Pyrokinin (PK) neuropeptides are characterized by a conserved C-terminal FXPRLamide motif and modulate a range of physiological functions and behaviors in species spanning the Eumetazoa. The insect pyrokinin gene pban encodes a taxon-specific number of PKs including the eponymous pheromone biosynthesis activating neuropeptide (PBAN). The pban gene of basal Diptera resembles that of other insect orders while in more derived Diptera (where it is referred to as the hugin gene) the PBAN peptide coding sequence appears to be absent.

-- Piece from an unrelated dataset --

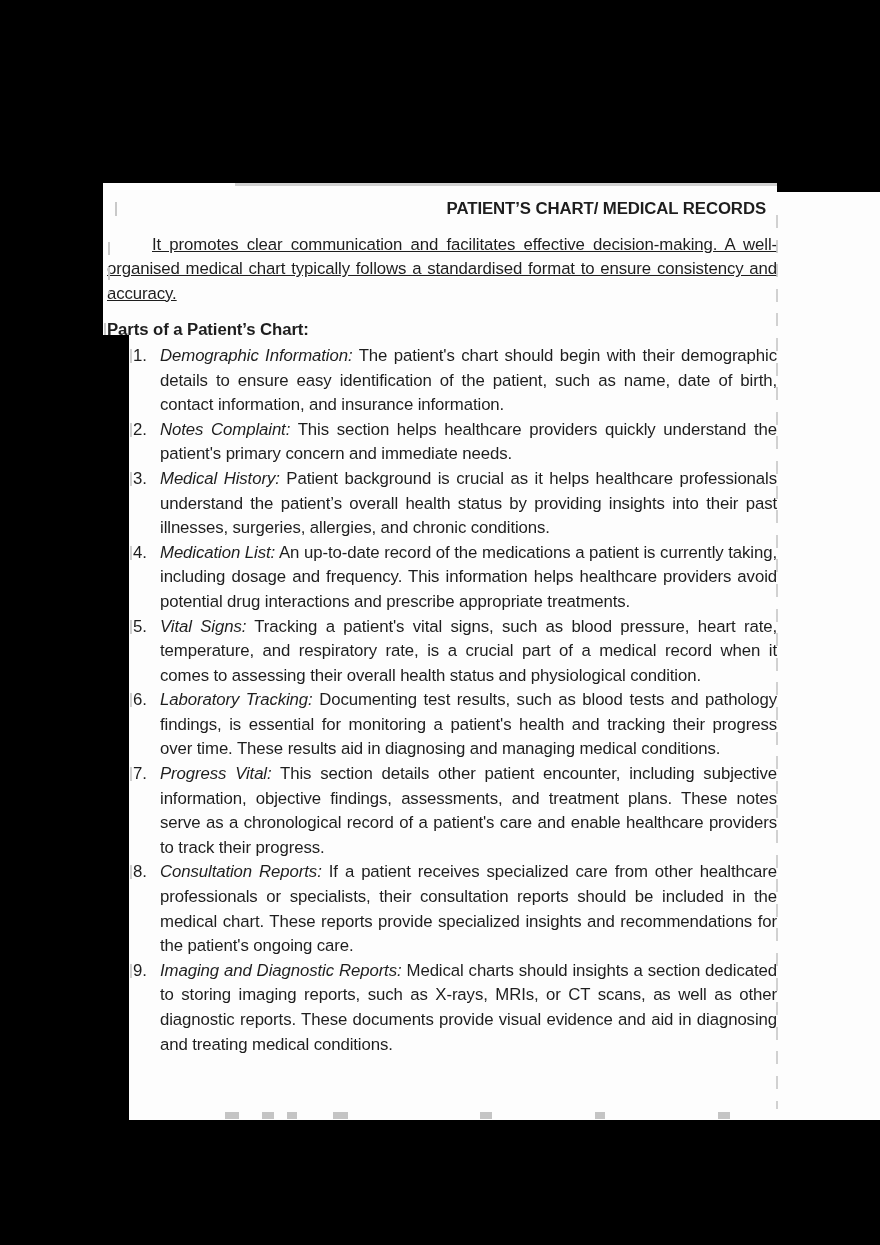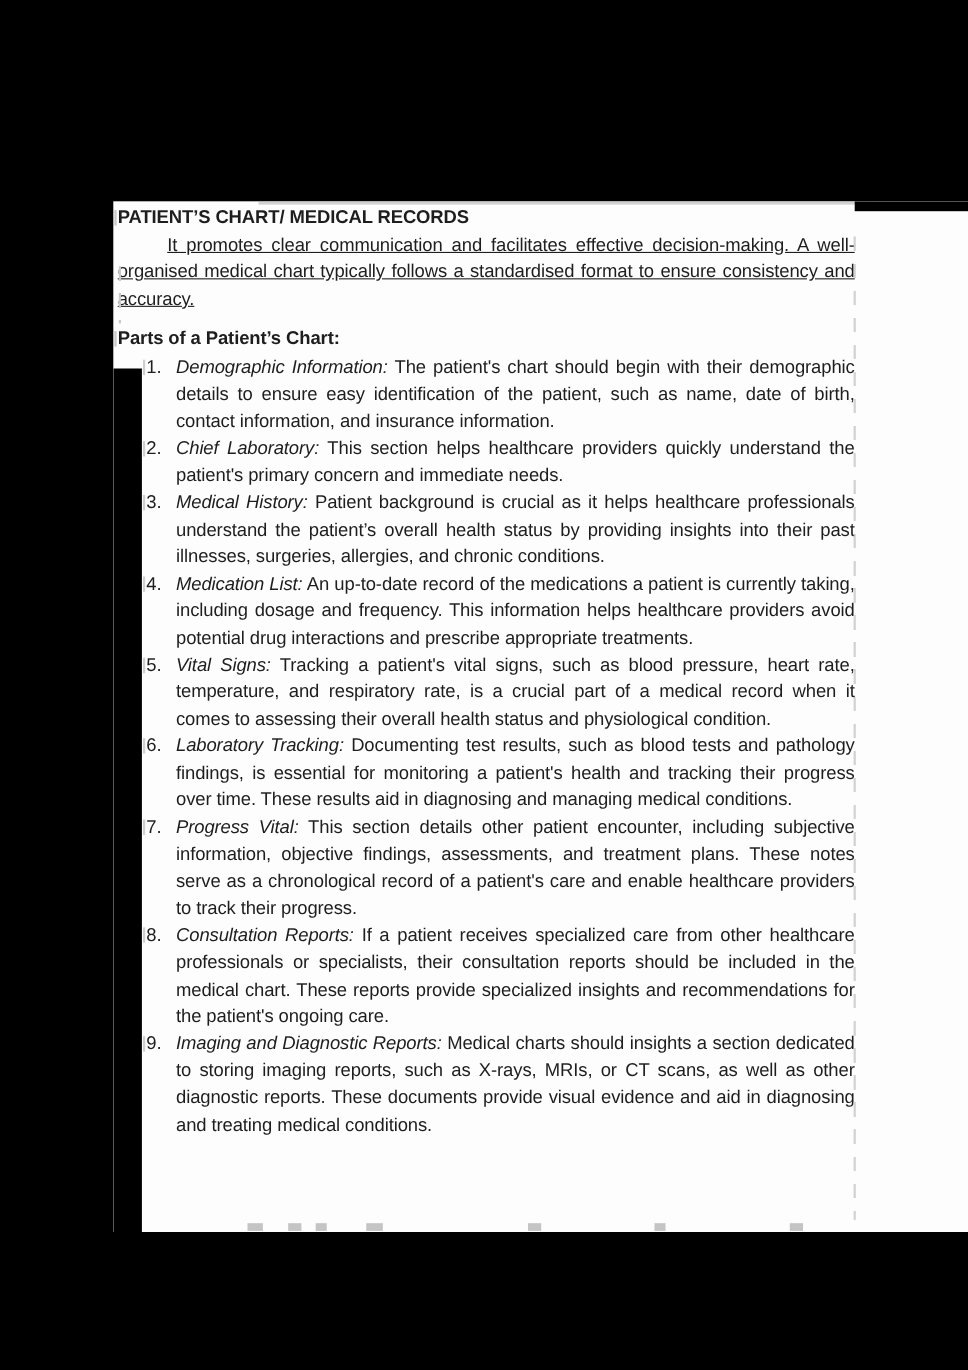"PATIENT’S CHART/ MEDICAL RECORDS" .doc-title { margin: 0 -> 11px; text-align: none -> right }
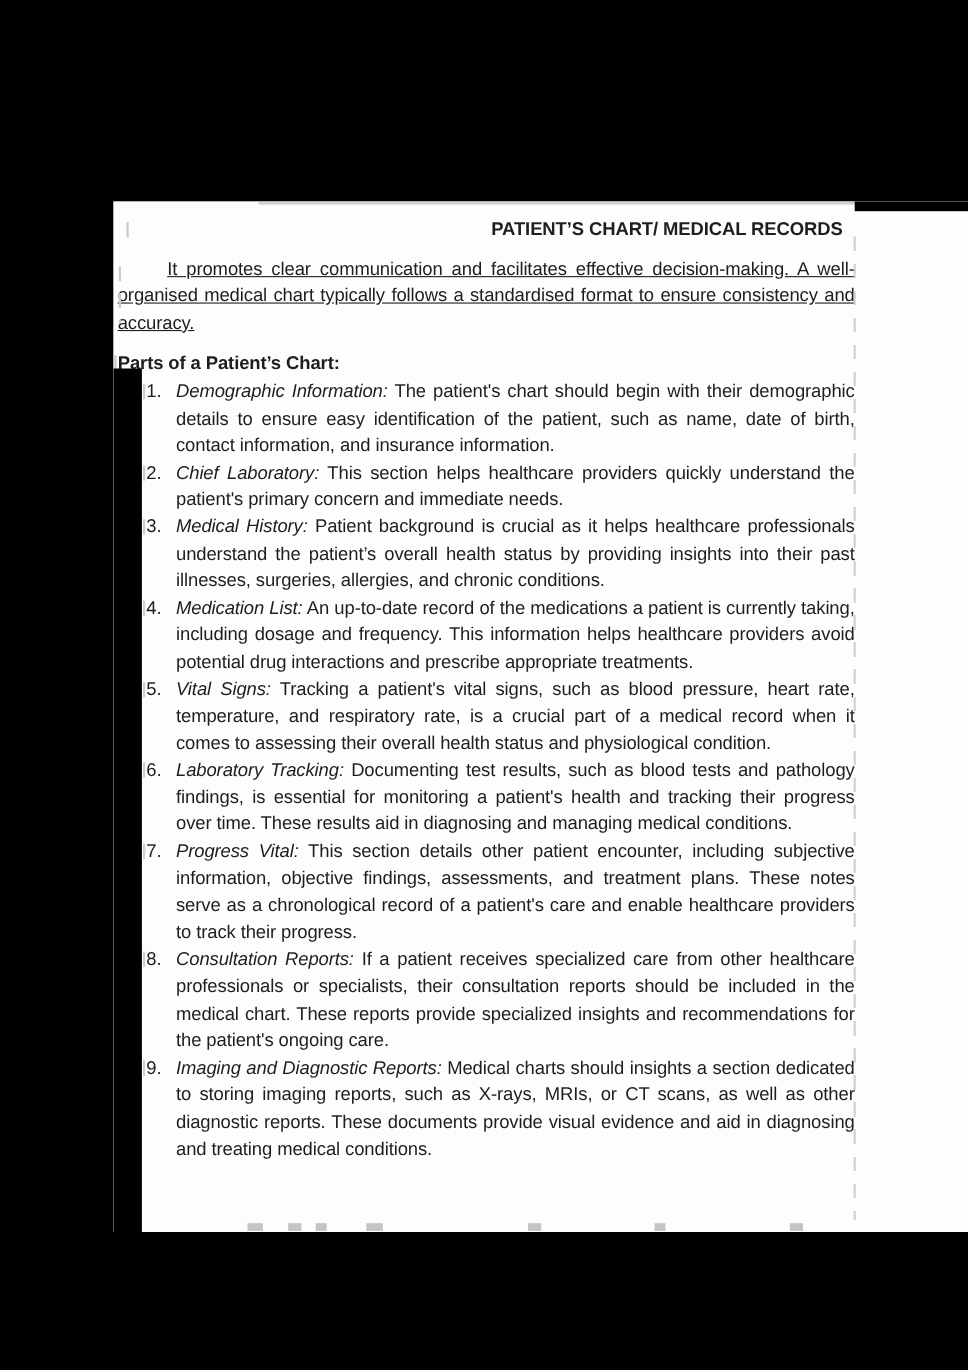"Chief Laboratory:" span.item-lead { text: Chief Laboratory -> Notes Complaint }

In the present study, in silico structural models and docking simulations of the Drosophila melanogaster PK hugin and its receptor PK2-R1 are compared with those of the PBAN and PK2–3 neuropeptides (the latter the likely homolog of hugin) and their receptor PK2/PBAN-R belonging to the more basal species Aedes aegypti. The binding pockets for all three peptides overlap extensively as do individual amino acid contacts; these interactions also concur with data for PBAN and NMU binding of their cognate receptors in the silk moth Bombyx mori and humans respectively. C-terminal FXPRL core sequences of all peptides preferentially bind conserved residues in the transmembrane regions (TMs) of the receptor while the variable N-termini interact with amino acids in the extracellular loops (ECLs) that differ between the two species. The A. aeg PBAN peptide forms rigid secondary and tertiary structures with its long N-terminus that uniquely interact with non-conserved amino acids in the extended ECLs of PK2/PBAN-R, providing a basis for functional differentiation from binding of the short and flexible PK2–3 peptide to the same receptor, perhaps via a mechanism such as ligand bias. D. melanogaster hugin is similar in structure to PK2–3 but interacts with amino acids in areas of PK2-R1 that contact PBAN but not PK2–3 in A. aegypti, even though amino acids at those receptor sites are non-synonymous substitutions compared with PK2/PBAN-R. The ECLs of PK2-R1 are also shorter than those of PK2/PBAN-R, reflecting the loss of selection for contacts with the much longer PBAN peptide. Taken together these changes suggest that loss of PBAN impacted ligand-receptor coevolution in the higher Diptera.